It’s directed by Elia Kazan, a man with an eye for for a political meme – he did Gentleman’s Agreement (anti-semitism) and On the Waterfront (union corruption) – and was made five years after he’d testified to the House Unamerican Activities Committee and “named names”.

The febrile McCarthyite atmosphere of the times is partly what Kazan and regular writer Budd Schulberg are tilting at in the story of a roving radio reporter, played by Patricia Neal, who, in her search for authentic voices of the people for her daily radio show, one day turns up at the Tomahawk County Jail and finds herself the real deal – a poor but bright, smart-mouthed, funny and entirely unfiltered guy called Larry Rhodes.

He’s an instant hit, an instant star full of homespun wisdom, a good singing voice and enough guitar to accompany a tune, and is soon travelling upwards into the media firmament, going from local radio to national, and on to TV before finally being propelled into politics, powered by an ear for a catchy line, a wicked sense of fun and a determination to say it how it is.

Larry, renamed “Lonesome”, Rhodes by radio reporter Marcia, has no time for advertisers or pomposity of any sort and rides roughshod over convention – in an early TV appearance he brings a “coloured” woman out from behind the scenes (unheard of) and gets her to tell her story of destitution. The money comes pouring in, both for the unfortunate woman and from advertisers wanting a slice of this authentic action, even though Rhodes is likely to badmouth their product.

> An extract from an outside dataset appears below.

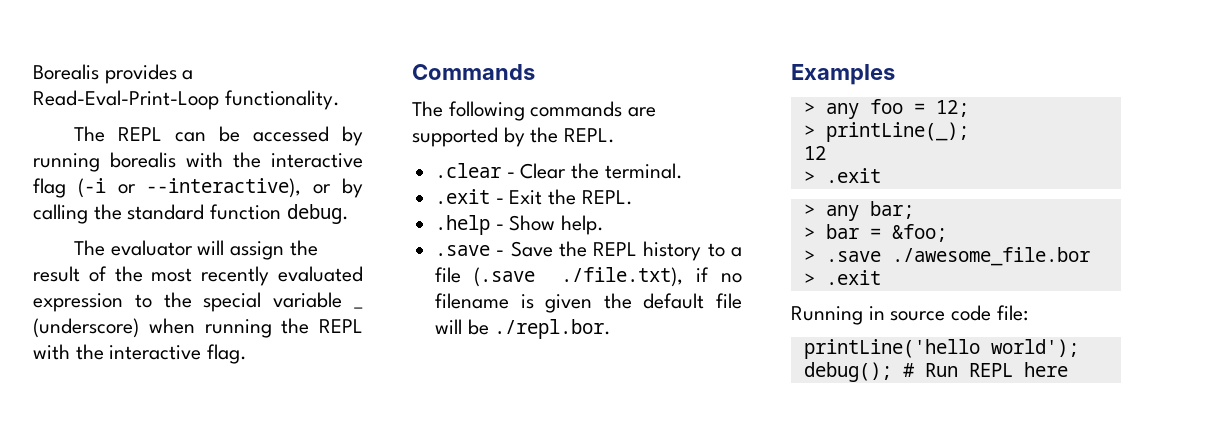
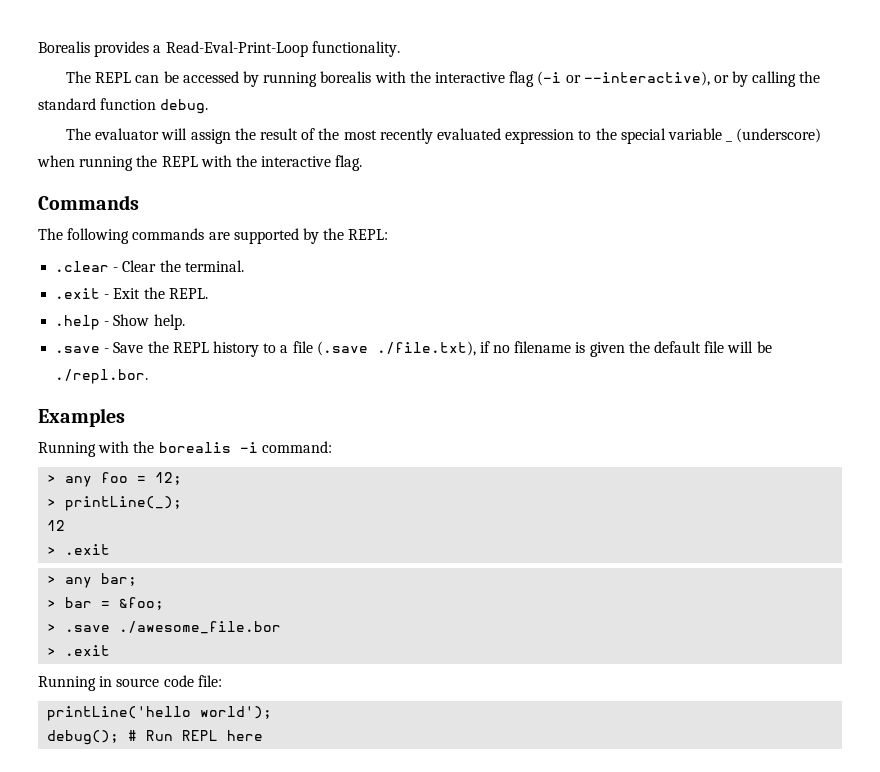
[564,128,616,143] REPL. -> [348,229,389,240] REPL:
(895, 74) none -> [38,441,332,457] // Running with the borealis -i command:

Marcia recording her radio show
Marcia finds her man

But surely, I hear you shout, it’s going to be a cautionary tale, Larry is going to get high on his own supply only to be brought down by an excess of hubris? He’s going to end up, Animal Farm style, being just as bad as the phoneys he replaced?

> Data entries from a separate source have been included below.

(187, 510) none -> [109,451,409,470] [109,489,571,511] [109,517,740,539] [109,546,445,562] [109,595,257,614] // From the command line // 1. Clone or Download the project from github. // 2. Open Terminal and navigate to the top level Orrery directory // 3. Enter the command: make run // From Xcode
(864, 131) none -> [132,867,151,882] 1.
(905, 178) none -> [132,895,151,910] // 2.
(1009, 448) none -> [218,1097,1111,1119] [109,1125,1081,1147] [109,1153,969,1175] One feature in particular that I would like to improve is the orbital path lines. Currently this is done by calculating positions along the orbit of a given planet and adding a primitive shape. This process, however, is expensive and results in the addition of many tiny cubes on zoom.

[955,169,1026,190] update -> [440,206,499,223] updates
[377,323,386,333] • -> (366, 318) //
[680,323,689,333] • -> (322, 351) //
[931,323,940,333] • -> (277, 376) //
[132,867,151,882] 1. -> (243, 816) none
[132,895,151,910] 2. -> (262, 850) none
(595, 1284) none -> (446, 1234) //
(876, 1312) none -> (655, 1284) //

Well not’s ruin a thoroughly enjoyable if rather overwrought drama by telling the whole story.

To an extent art matches life in the casting of Patricia Neal as radio reporter Marcia, a bright eyed, girlishly enthusiastic but decisive young woman when we meet her, who becomes increasingly weepy, drink-dependent and left behind as Rhodes begins his rise – A Star Is Born with the genders flipped. This was her first film back after a hiatus from Hollywood. A highly publicised affair with the married Gary Cooper had led to a nervous breakdown.

Rhodes is played by Andy Griffith, best remembered now as a TV star with his own show, or as the laconic lawman Matlock, but this is his debut in front of the camera and he goes at it just as Rhodes does – all guns blazing, in a performance that’s big, loud, expressive and eclipses all others. If you only know him from Matlock, prepare to be amazed.

In fact Griffith is so big that everyone else struggles to get a look-in, but Tony Franciosa cuts through as the office boy who becomes Rhodes’s manager – another guy with an eye for the main chance. Lee Remick, in her first role of any note, plays a cheerleader who catches Rhodes’s eye. Walter Matthau plays one of the TV writers Rhodes isn’t meant to have or need, a decent sort resigned to the fact he’s never going to get a sniff of Marcia.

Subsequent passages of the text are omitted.